Operating revenues increased to $7.03 million,up from $5.75 million from 2014’s fourth quarter, and 2015’s numbers were boosted by Dover International Speedway’s NASCAR weekend falling in the fourth quarter. Hotel and food beverage sales benefited, according to the report.

General and administrative expenses were cut to $1.13 million in the fourth quarter, following $1.42 million in the same 2014 time period. Also down was interest expense, which dropped to $223,000 due to favorable interest rates and fewer outstanding borrowings, according to Dover Downs.

In a conference call reviewing 2015, Mr. McGlynn noted that 72 jobs were eliminated in the past 12 months.

Though earnings rose, Mr. McGlynn said more resources are needed to “maintain and rejuvenate (the hotel) and other amenities” that potential customers will compare against out-of-state competitors.

Intensified marketing is needed to retain customers, Mr. McGlynn said, which will add to cost.

Legislative possibilities

Mr. McGlynn said a large component of Dover Downs’ future is resting on potential legislation, and mentioned legislation introduced Wednesday in the state Senate that could restructure the distribution of gaming revenues between the state of Delaware and the state’s three casinos.

Senate Bill 183, recommended by the Lottery and Gaming Commission’s study last year, is a must, he said. It would be phased in for four years to minimize any perceived trauma to the state’s General Fund.

“Passage of this legislation will go a long way toward restoring our competitiveness, protecting jobs and maintaining our ability to generate significant revenue for the state,” Mr. McGlynn said.

There’s support among legislators, Mr. McGlynn said.

“We do have a number of people down in Legislative Hall who are very supportive of this and we’re hopeful we can move the ball down the field this session,” he said.

Also, Mr.
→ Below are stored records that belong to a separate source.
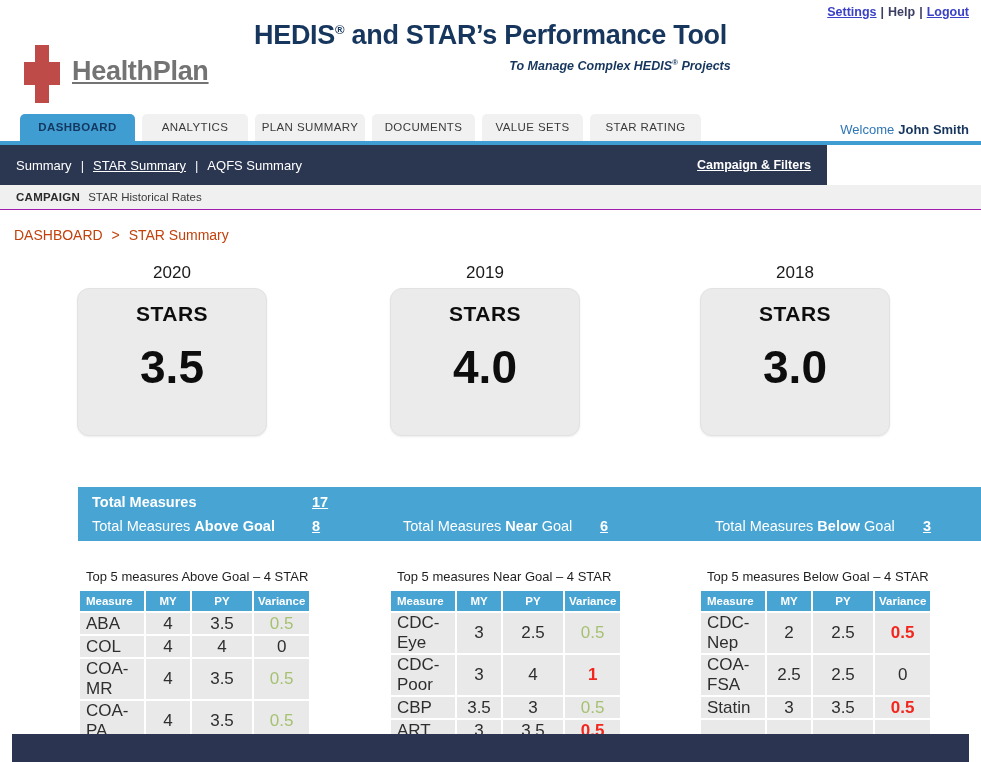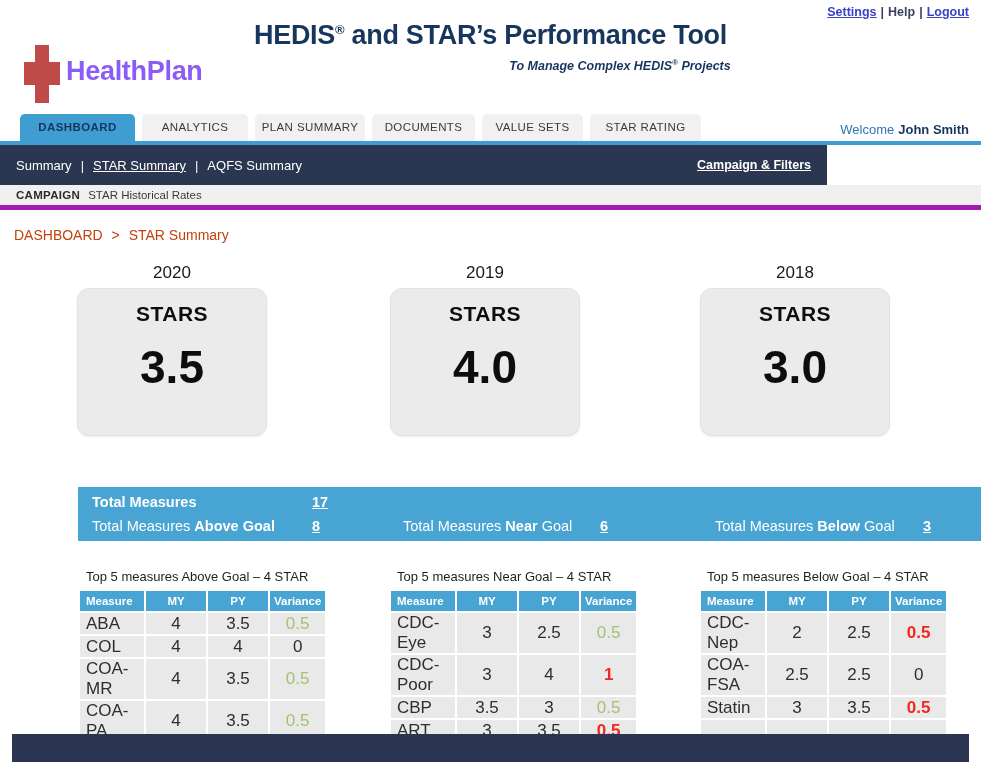"HealthPlan" .logo-text { color: #8b5cf6 -> #737373; left: 66px -> 72px; text-decoration: none -> underline }
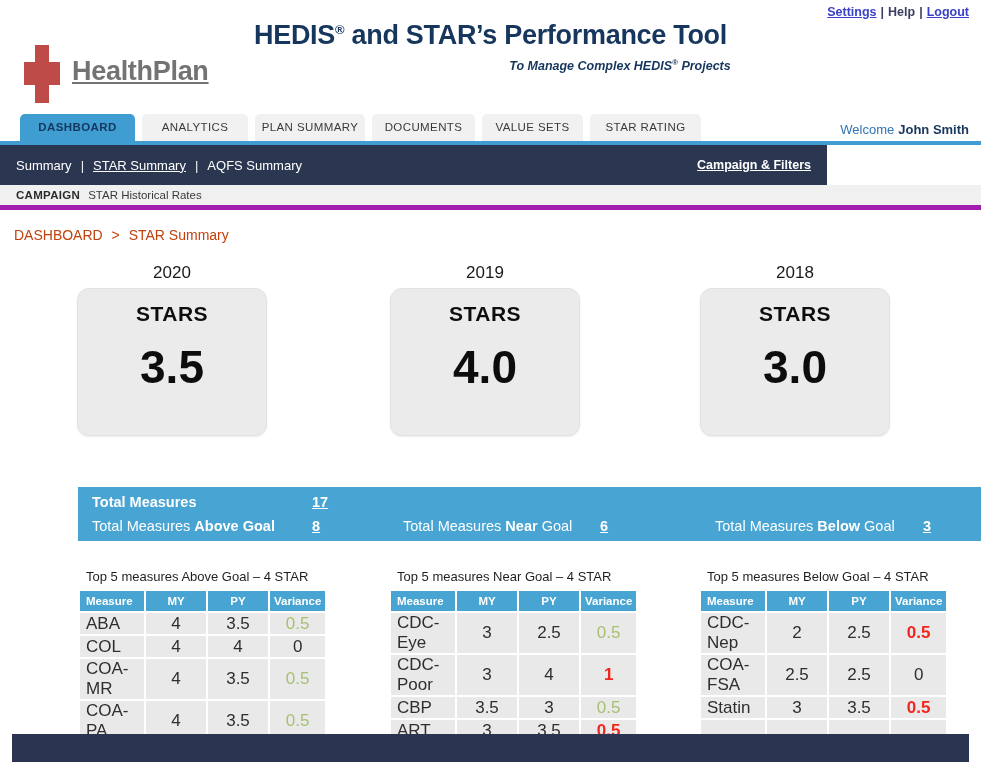"CAMPAIGN" .campaign { border-bottom: 5px solid #a21caf -> 1px solid #a21caf }
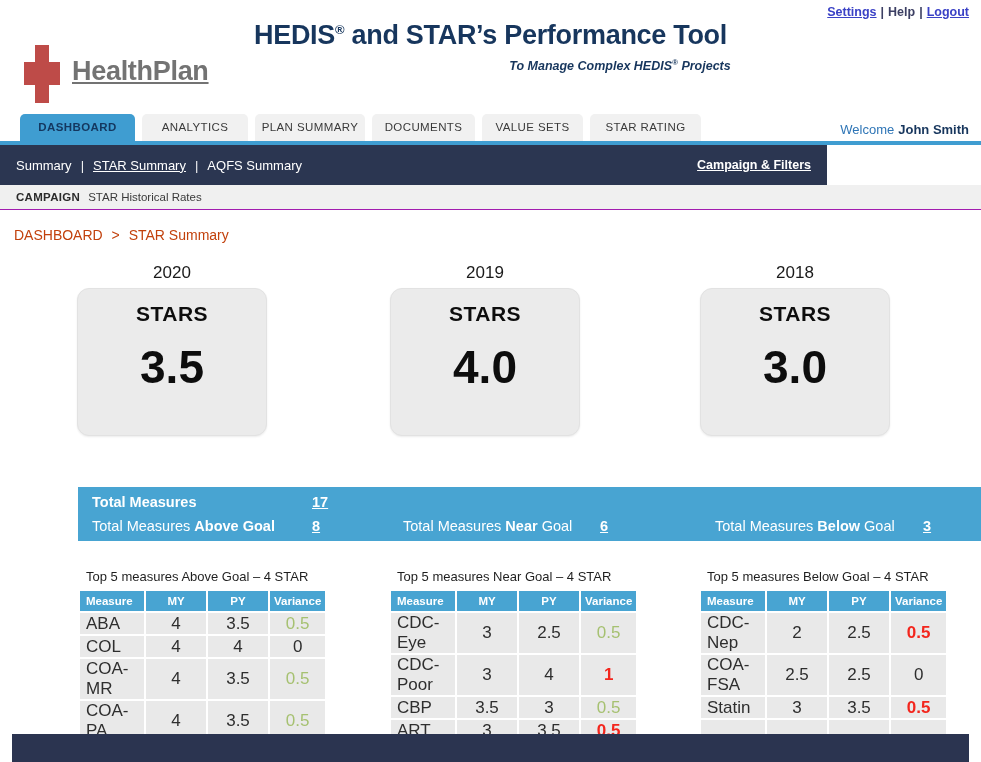"MY" .mtable .c-my { width: 60px -> 44px }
McGlynn said, there’s a “reality check that’s now pervasive at Legislative Hall that something needs to be done.

“I think that was true last year as well, but it wasn’t able to get done because of the budgetary situation … but after a number of years we’ve been pursuing relief, people have come to the conclusion that what we’re asking for needs to be affected. How we affect it and over what amount of time is probably more the issue.”

Legislation could eliminate a $3 million annual licensing fee for table games, and reduce tax from 29.4 percent to 20 percent by Jan. 1, 2017, and then 15 percent a year later, better matching other state’s rates, according to Dover Downs.

The company said it needs capital expenditure and marketing credits, without which the revenue base will continue to shrink.

Senior Vice President of Finance Timothy Horne said two large capital projects likely are upcoming, including a critical upgrade of the casino management system that “we’ve been putting off for years” and “is our biggest marketing database, and tool to reward customers.”

Also coming is a project involving new bonus modules on some floor games which could be a positive return on investment.

Mr. Horne said there’s been no significant demographic changes regarding number of average trips for club players and money spent and that higher-end playing remains strong.